Урсула призадумалась.

— Да, этого хочется. И так должно случиться. Усилием воли ничего не добьешься. Тебе всегда кажется, что ты можешь заставить даже цветы проклюнуться. Люди должны любить нас только потому, что уже нас любят — заставить их невозможно.

— Ты права, — согласился Беркин. — Но разве нельзя что-то предпринять? Разве надо жить так, словно ты один в мире, единственное существо на земле?

— У тебя есть я, — сказала Урсула. — Зачем тебе другие? Зачем нужно вынуждать людей соглашаться с тобой? Почему ты не можешь быть сам по себе, как говоришь? Ты пытаешься подчинить Джеральда — как прежде пытался подчинить Гермиону. Тебе надо научиться быть одному. У тебя есть я. И все же тебе хочется заставить и других людей любить тебя. Неприятная черта. Ты изо всех сил пытаешься добиться этого. Но ведь тебе не нужна их любовь.

Лицо Беркина пылало от смущения.

— Ты так думаешь? — сказал он. — С этой проблемой мне не справиться. Я знаю, что хочу полного и совершенного союза с тобой, у нас он почти сложился, он есть. А все остальное… Хочу ли я подлинных, абсолютных отношений с Джеральдом? Хочу ли я конечного, почти неземного союза с ним — отношений на пределе наших возможностей? Или не хочу?

Урсула долго не сводила с него необычно горящих глаз, но ничего не говорила.

Глава двадцать седьмая

Переезд

В этот вечер Урсула вернулась домой сияющая, глаза ее ярко блестели, и это вызвало раздражение у домашних. Отец вернулся домой только к ужину, уставший после вечерних занятий и долгой дороги домой. Гудрун читала, мать молча сидела.

Неожиданно Урсула объявила всей честной компании веселым голосом:

— Мы с Рупертом завтра женимся.

Отец резко к ней повернулся.

— Вы — что? — переспросил он.

— Завтра! — эхом отозвалась Гудрун.

— Да ну! — вырвалось у матери.

Урсула только радостно улыбалась и молчала.
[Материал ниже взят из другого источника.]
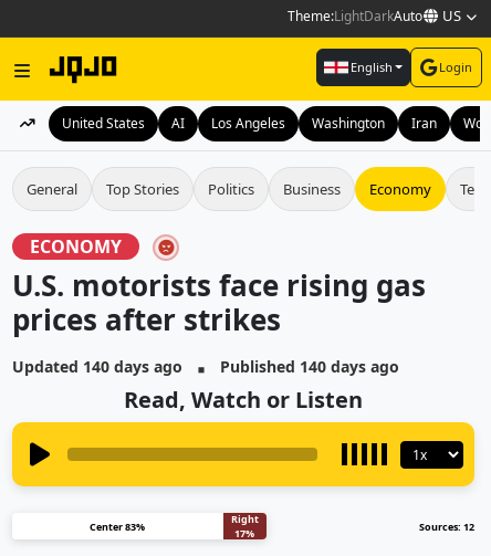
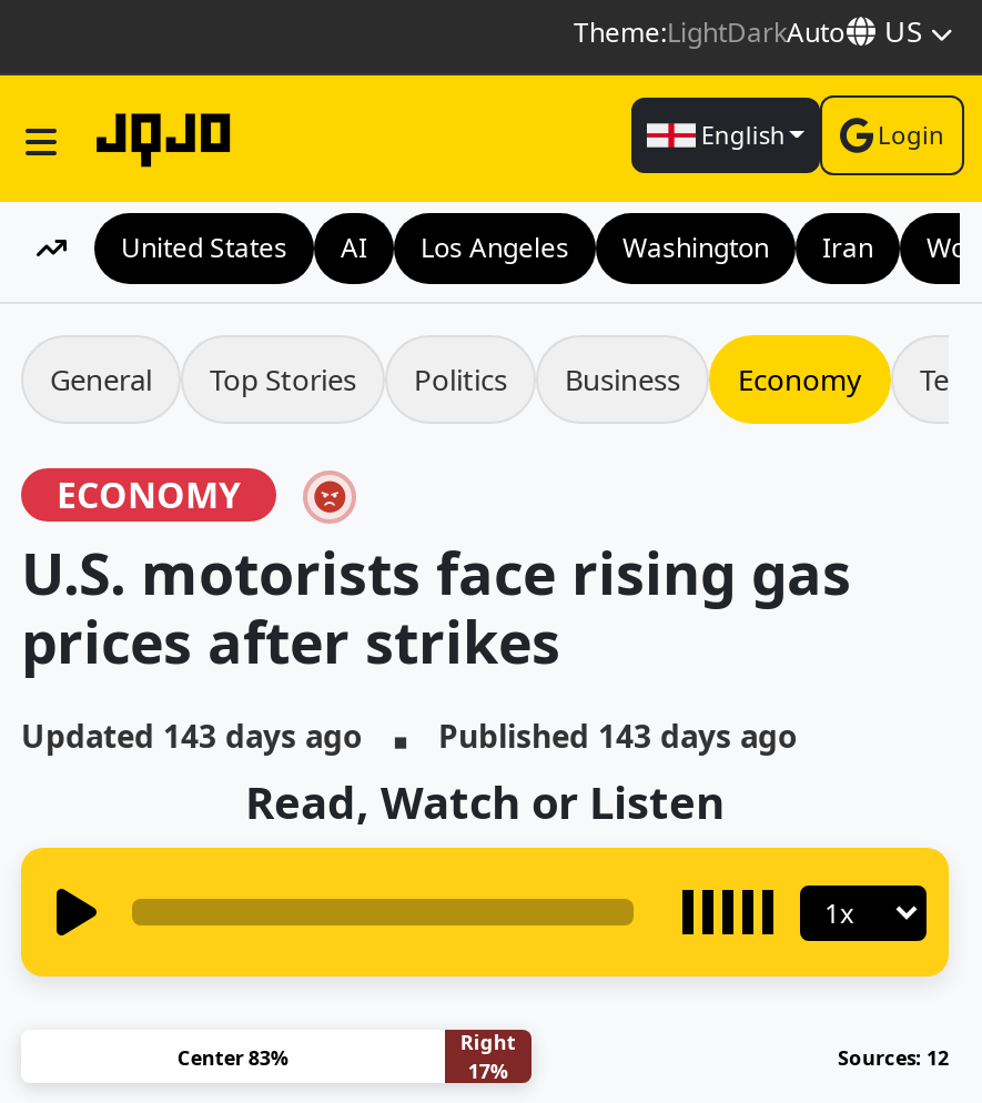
[12,356,182,377] Updated 140 days ago -> [21,715,363,757] Updated 143 days ago
[220,356,399,377] Published 140 days ago -> [438,715,798,757] Published 143 days ago

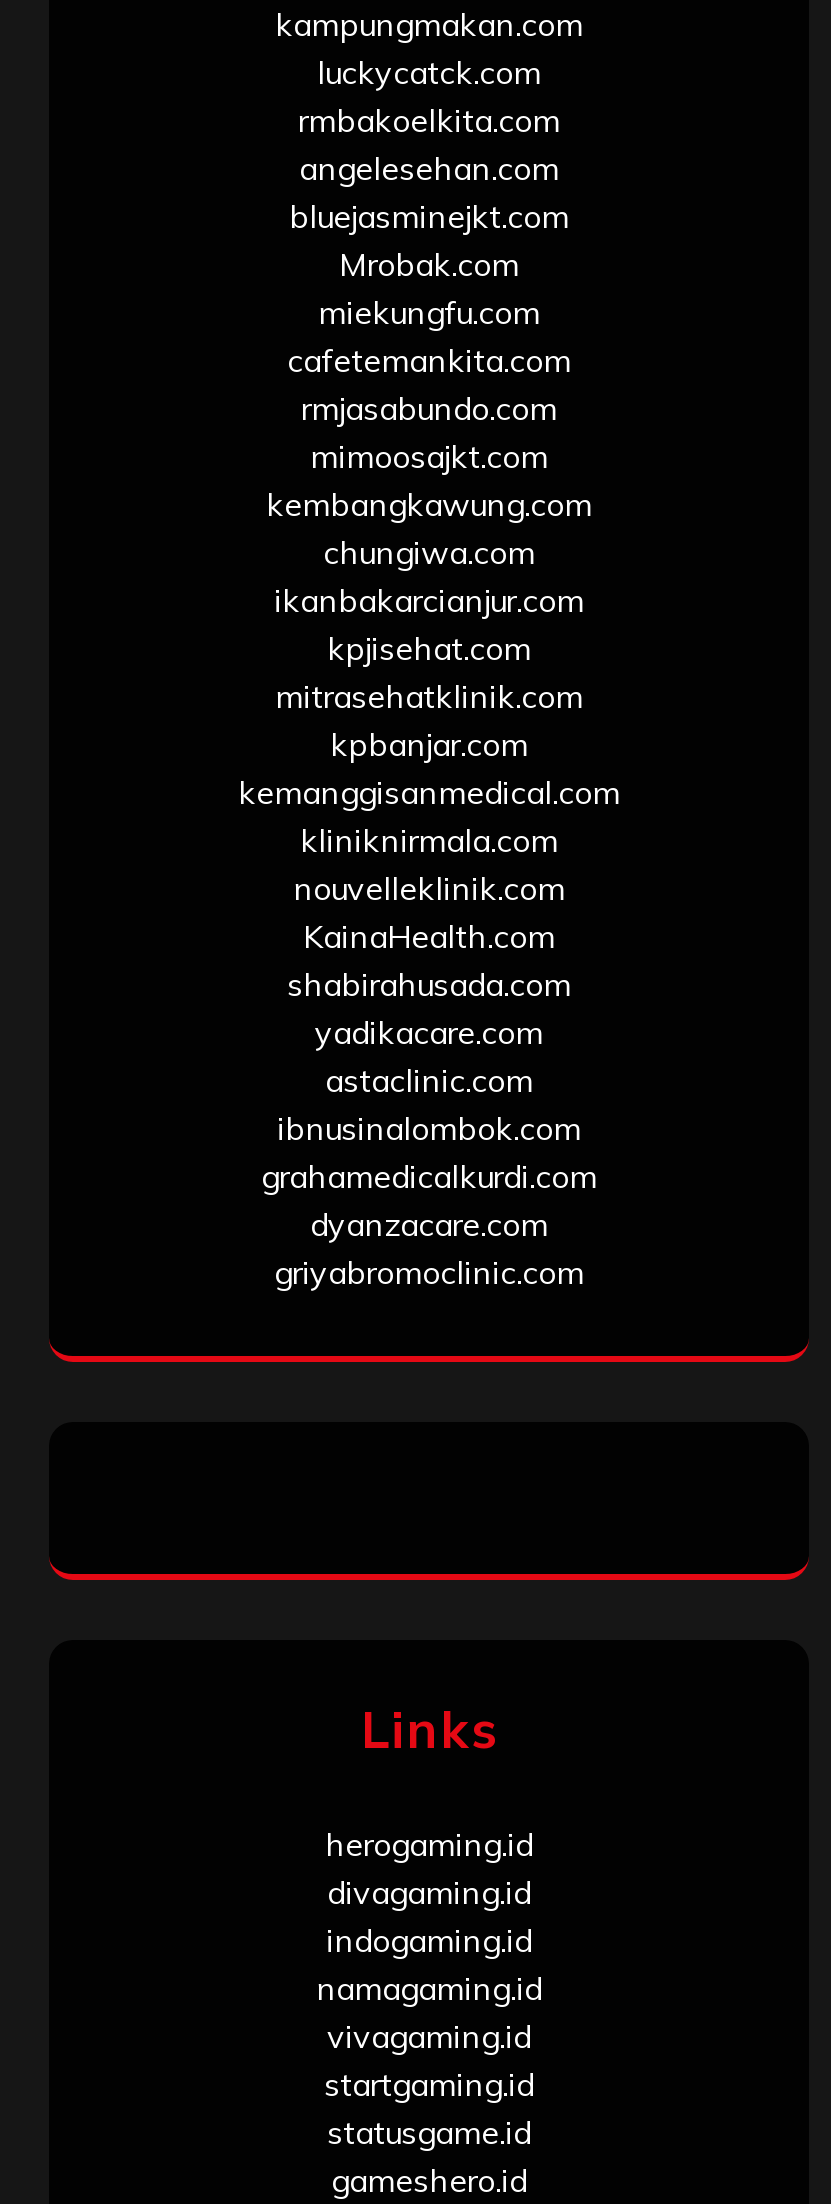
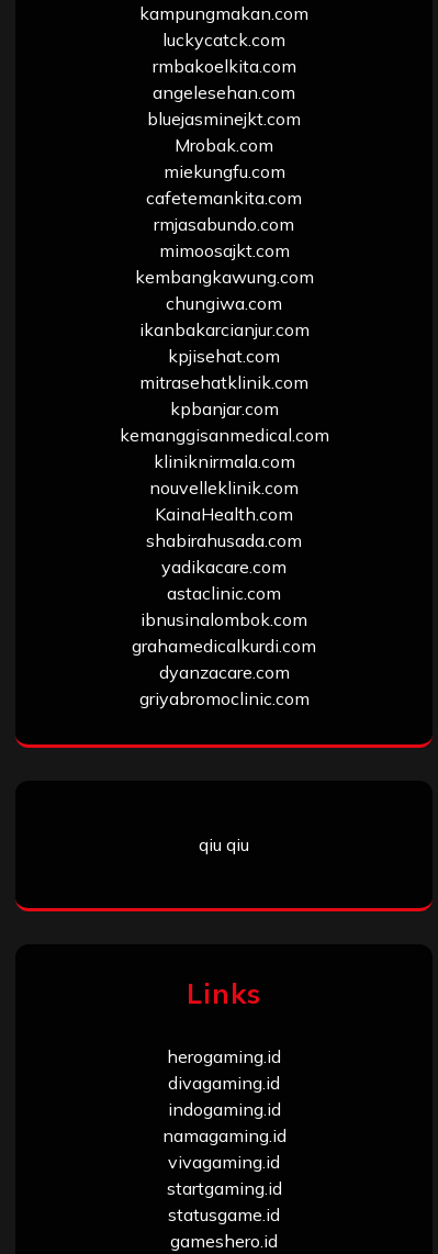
none -> [199,834,249,856] qiu qiu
— Завтра женимся! — грубо выкрикнул отец. — Как это понимать?

— Так и понимать! — сказала Урсула. — А что, нельзя? — Эти слова всегда выводили отца из себя. — Все в порядке — завтра идем в регистрационное бюро…

После этих с блаженным видом произнесенных слов в комнате опять воцарилось молчание.

— Это правда, Урсула?! — изумилась Гудрун.

— А к чему такая секретность? — довольно высокомерно потребовала ответа мать.

— Нет никакой секретности, — сказала Урсула. — Вы все знали.

— Кто знал? — заорал отец. — Кто знал? Что ты имеешь в виду, говоря «вы все знали»?

Отец впал в неуправляемый гнев, такое с ним случалось, — Урсула мгновенно закрылась.

— Всем было известно, — холодно ответила она, — что мы собираемся пожениться.

Воцарилось зловещее молчание.

— Вот как! Нам, оказывается, это было известно? Как же! Да разве мы что-нибудь знаем о тебе, хитрая сучка!

— Отец! — гневно вспыхнула, заливаясь румянцем, Гудрун. Затем холодным, но вежливым голосом обратилась к сестре, как бы взывая к ее благоразумию: — Но твое внезапное решение не опрометчивое?

— Вовсе нет, — ответила Урсула с той же наигранной веселостью. — Руперт уже несколько недель ждет моего согласия, разрешение на брак давно получено. Только я… не была еще готова. А сейчас готова, и что же в этом плохого?

— Ничего, — сказала Гудрун, но в голосе слышался холодный упрек. — Ты можешь делать все, что считаешь нужным.

— «Я готова», я — вот что важно, так ведь? «Я не была еще готова», — передразнил отец Урсулу, желая оскорбить ее. — Ты, и только ты — это главное.

Урсула выпрямилась, откинула голову, в глазах вспыхнул опасный желтый огонек.